Pour la cour, la position du Fonds, selon laquelle, par accord qui octroie des avantages équivalents à ceux prévus par la C.C.T. n° 17, il faut uniquement retenir ceux conclus en faveur des travailleurs qui peuvent bénéficier d’allocations de chômage en tant que prépensionnés, n’a aucun fondement légal.

Dans la mesure où l’intéressé peut s’appuyer sur l’article 36, § 2, 2°, le refus du Fonds sur la base de l’article 36, § 1er, n’est pas fondé.

La cour accueille dès lors l’appel.

Intérêt de la décision

La cour du travail est amenée, dans cette affaire, à examiner une question peu courante, étant de savoir ce qu’il faut entendre par « indemnité complémentaire de prépension au sens de l’article 8 de la loi ». Les conditions reprises à l’article 8 de la loi sont d’une part le niveau où la convention a été conclue (C.N.T., organe paritaire - dans les conditions de la loi du 5 décembre 1968 sur les conventions collectives et les commissions paritaires - ou entreprise) et d’autre part la nature des avantages octroyés, étant que ceux-ci doivent être similaires à ceux prévus, selon le texte, par une convention collective de travail conclue au sein du Conseil National du Travail. Cette dernière formulation vise la C.C.T. n° 17, ce qui n’était pas contesté.

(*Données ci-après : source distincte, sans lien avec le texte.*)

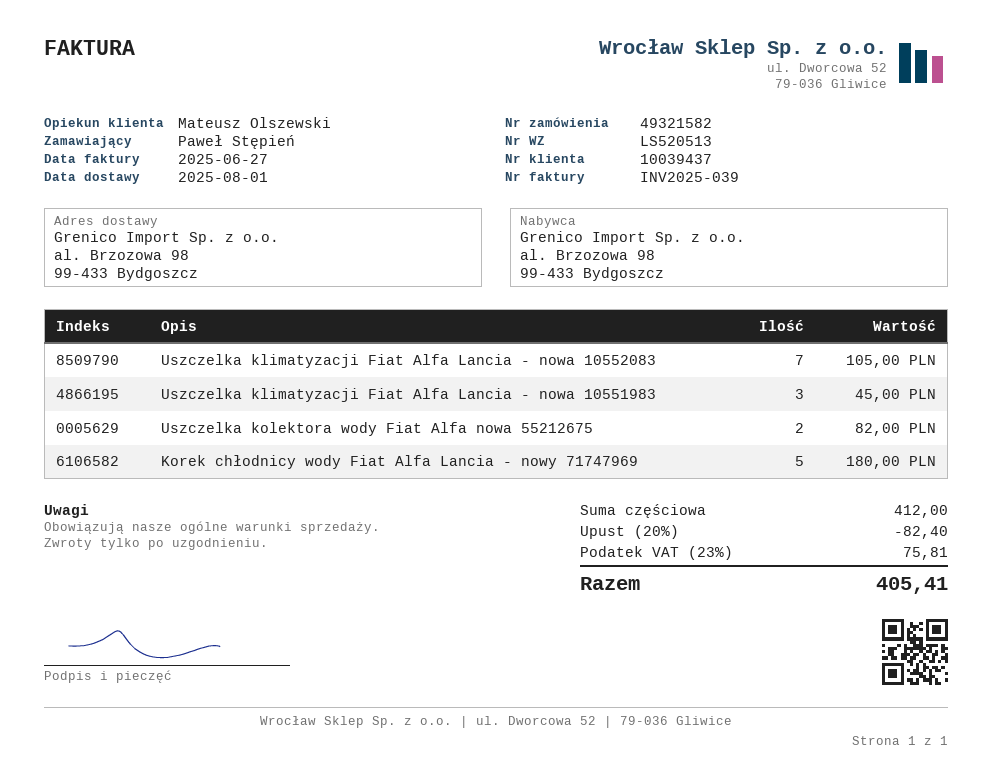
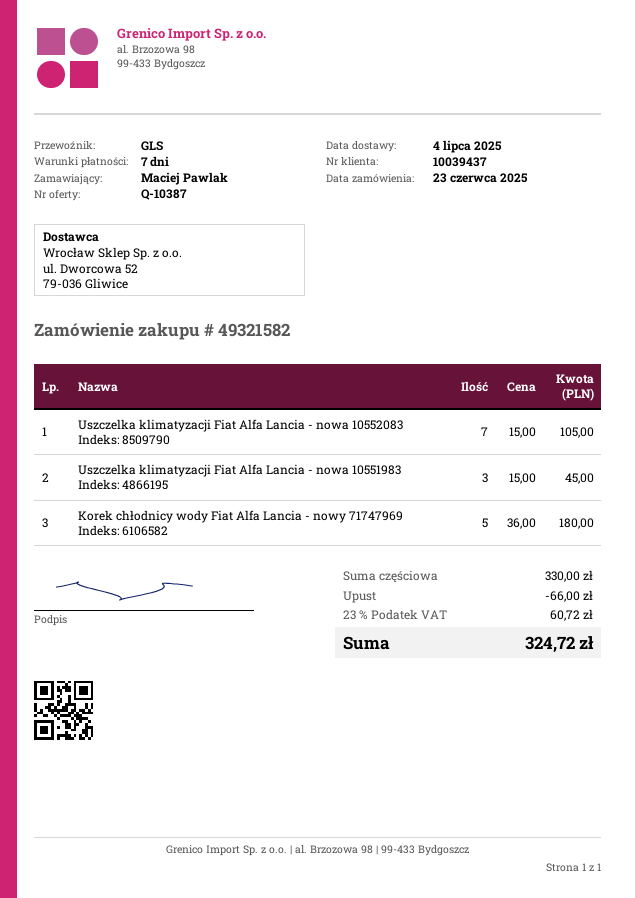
delivery date: 2025-08-01 -> 2025-07-04
ordered by: Paweł Stępień -> Maciej Pawlak
Uszczelka kolektora wody Fiat Alfa nowa 55212675: 2 for 82.00 -> none
subtotal: 412.00 -> 330.00
discount: 82.40 -> 66.00
tax: 23% = 75.81 -> 23% = 60.72
total: 405.41 -> 324.72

La solution donnée par la cour à la question posée, qui était de savoir si le bénéficiaire devait percevoir les allocations de chômage en qualité de prépensionné au sens légal (à savoir en l’occurrence 52 ans) ou s’il devait avoir la qualité de chômeur au sens général, est, via l’analyse des textes, que la condition mise par la Fonds de Fermeture ne figure pas.

L’octroi à un travailleur licencié ayant la qualité de chômeur, même en-dehors des strictes conditions de la prépension, est dès lors autorisé.